La pensée du retour, par Benny Lévy
Benny Lévy
La Pensée du Retour après Rosenzweig et Levinas
Une critique de M. Franck Benhamou
Polyphonie, voilà le mot qui sort lorsqu’on tourne (avec regret !) la dernière page de la « La pensée du retour » de Benny Lévy. Mot qui -à coup sûr- serait récusé par l’auteur : car la pensée qui s’y déploie se veut régulière, continue, docte. Pourtant, pour qui fréquente le texte juif, c’est ce mot qui vient à l’esprit : croisement de textes formant un réseau dense et discontinu, mais dont les mailles ne forment que rarement une étoffe. Talmud, Midrash, Kabala, philosophie, Schelling, autobiographie, Jérusalem, sionisme, Lévinas…

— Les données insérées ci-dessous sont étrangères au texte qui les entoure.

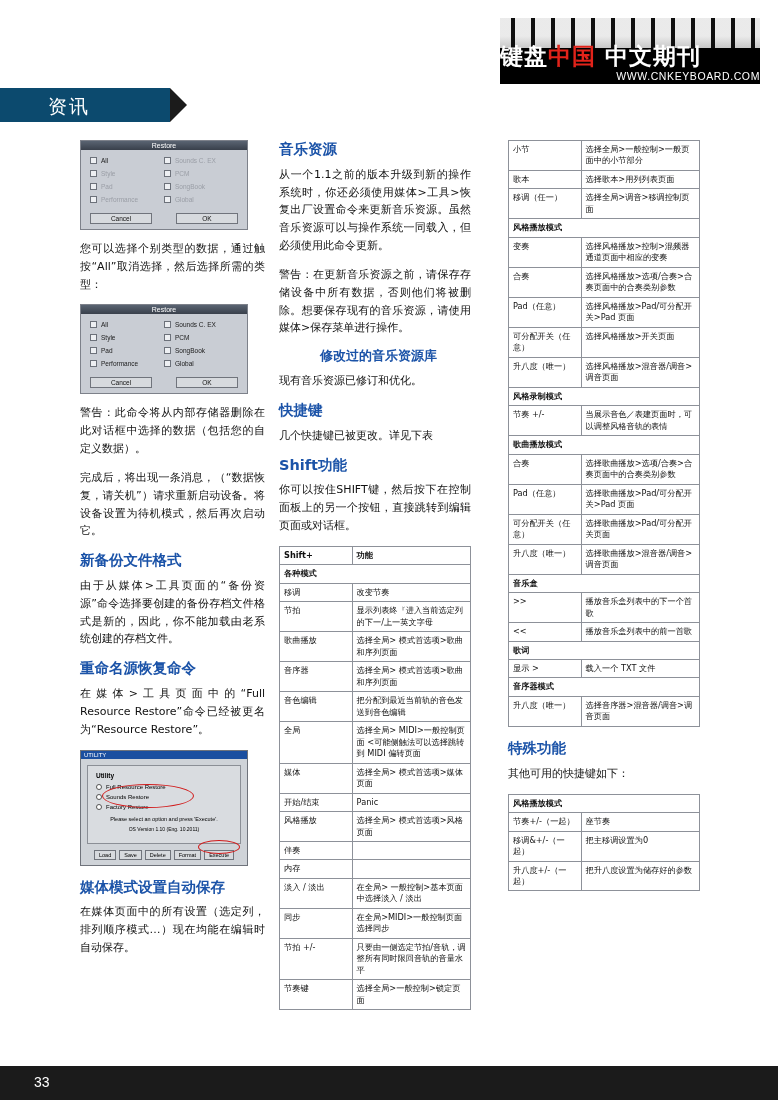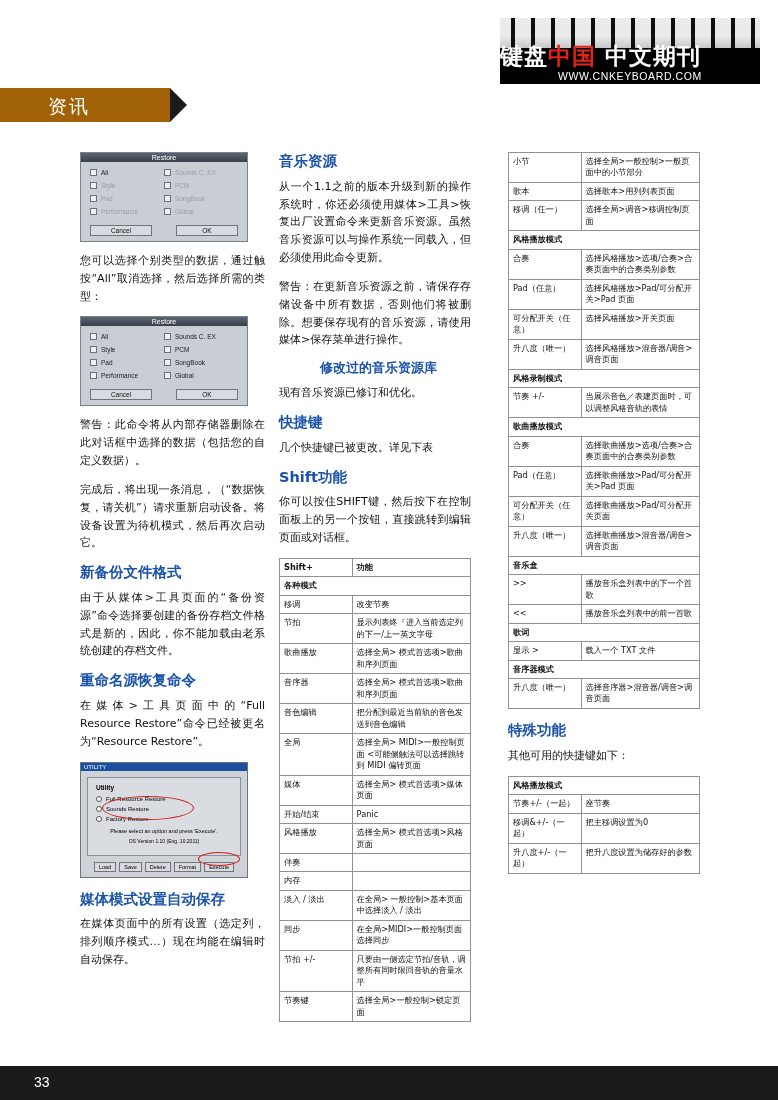--- a/index.html
+++ b/index.html
@@ -35,7 +35,7 @@
   .logo-title .red { color:#e2231a; }
   .logo-url {
     position:absolute; left:0; bottom:2px; width:100%;
-    color:#fff; font-size:10.5px; text-align:center; letter-spacing:.6px;
+    color:#fff; font-size:10.5px; text-align:right; letter-spacing:.6px;
     font-family:"Liberation Sans", sans-serif;
   }
   .section-tab {

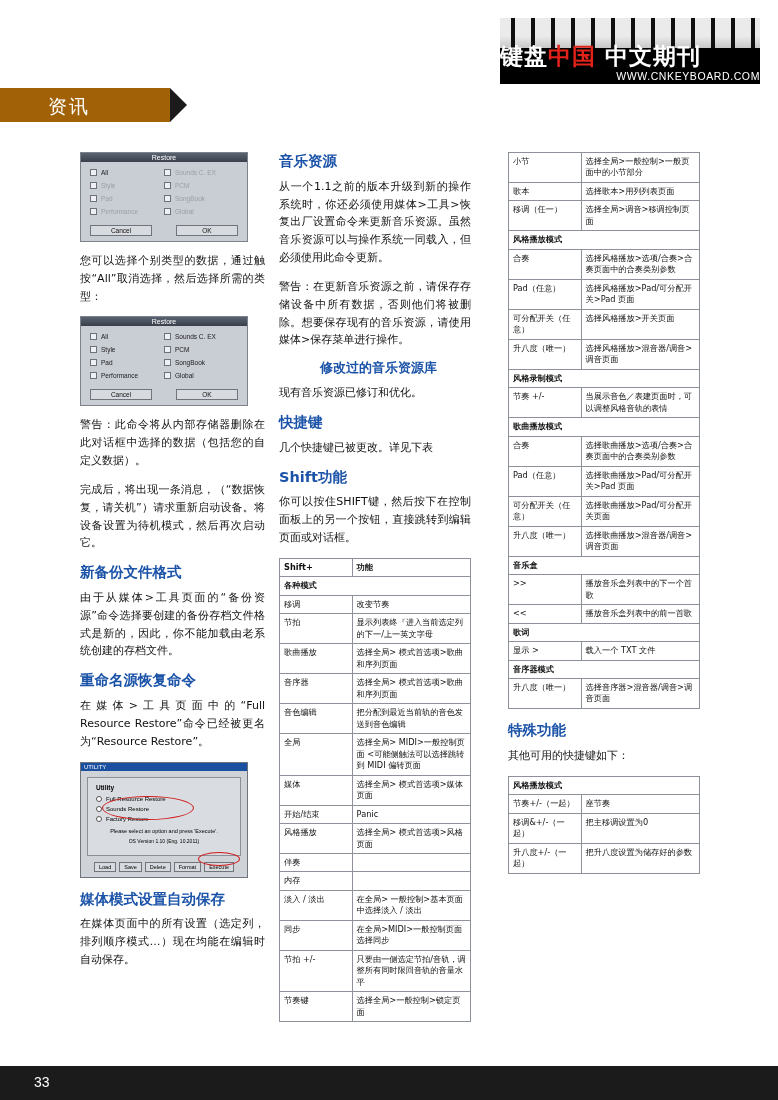--- a/index.html
+++ b/index.html
@@ -40,7 +40,7 @@
   }
   .section-tab {
     position:absolute; left:0; top:88px; width:170px; height:34px;
-    background:#a16207;
+    background:#0c4a6e;
   }
   .section-tab .arrow {
     position:absolute; right:-17px; top:0;

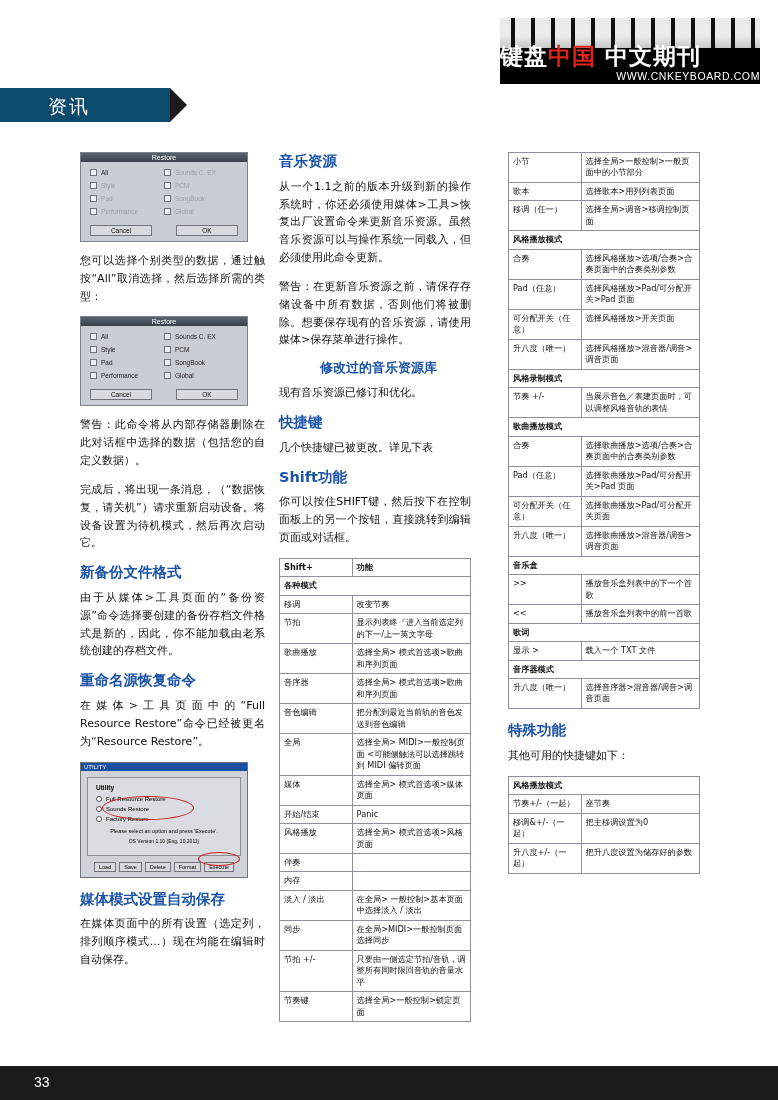--- a/index.html
+++ b/index.html
@@ -53,7 +53,7 @@
   }
 
   
-  .col { position:absolute; top:152px; }
+  .col { position:absolute; top:140px; }
   .col1 { left:80px; width:185px; }
   .col2 { left:279px; width:192px; }
   .col4 { left:508px; width:192px; }

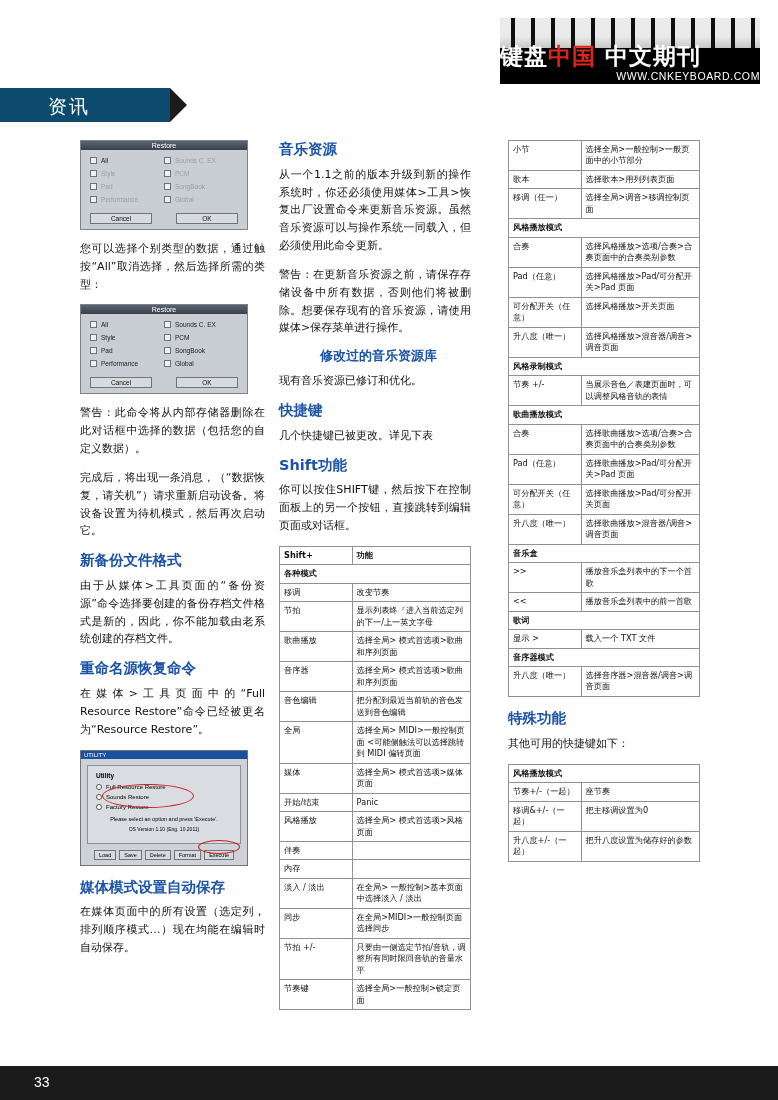--- a/index.html
+++ b/index.html
@@ -403,6 +403,10 @@
           <td class="full" colspan="2">风格播放模式</td>
         </tr>
       <tr>
+          <td class="k">变奏</td>
+          <td>选择风格播放&gt;控制&gt;混频器通道页面中相应的变奏</td>
+        </tr>
+      <tr>
           <td class="k">合奏</td>
           <td>选择风格播放&gt;选项/合奏&gt;合奏页面中的合奏类别参数</td>
         </tr>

Comment s’y retrouver ? Grâce à un véritable travail de mise en scène réalisé par les différents transcripteurs de ce séminaire. La voix de Benny Lévy bruisse à travers chaque ligne ; le mouvement de la parole est sans arrêt interrompu par des « interventions » souvent jugées « intempestives » : les élèves chahutent, rechignent, ne lisent pas assez ; mais on s’aperçoit rapidement que les jeux entre le maitre et les élèves donnent toute la densité à ce livre : le lecteur est sommé de se positionner, de mettre en perspective, de donner du souffle à un enseignement qui voudrait être ‘magistral’. Et peu à peu, on ‘apprend’ Benny Lévy, on attend sa réaction, on la pressent.
Les thèses sont massives : Lévinas laïcise le discours juif pour le rendre universel et philosophiquement pertinent, Lévy veut retrouver le tempo juif qui est (selon lui) le véritable moteur de la pensée lévinassienne ; voilà pour le quatrième de couverture ; mais à travers cette lecture méticuleuse, Lévy s’attaque à tous les problèmes de la modernité juive, et plus on avance dans le livre, plus on est étonné de l’audace de lecture, de la profondeur du regard, du refus des concessions. Livre de maturité, d’un auteur qui n’a plus rien à prouver : à l’image du Sartre qu’il a connu qui avouait en fin de vie que certains de ses thèmes n’étaient que des effets de mode. Testament.
Au fur et à mesure que Lévy déploie pour lui et ses auditeurs sa pensée, ce sont toutes les grandes idoles modernes qui sont détruites : le silence de Dieu après Auschwitz, la souffrance, le mal…Qui ose parler de Théodicée après le Candide de Voltaire ? Pourtant Lévy prend le problème dans toute son envergure, et aide le lecteur à se tirer de ses propres paresses, de ses connivences, ses demi-aveux.
Mais d’autres voix se font entendre : d’abord les commentaires personnels de Benny Lévy des textes talmudiques ; ensuite on est heureux aussi de relire Lévinas, ou plutôt de trouver un autre Lévinas que celui « du visage de l’autre » et de l’universalisme bon teint.
Je sais qu’en écrivant un tel billet je ne vais pas me faire d’amis : d’aucuns m’en voudront car de ce livre on ne peut retirer quelques bons mots pour briller en public ; certaines thèses sont scandaleuses et c’est toute une critique de la modernité qui se joue ; mais cette critique dérange, et oblige le lecteur à penser différemment, à perdre l’innocence. Texte bruyant de toutes ses voix qui pourtant ne se brouillent jamais.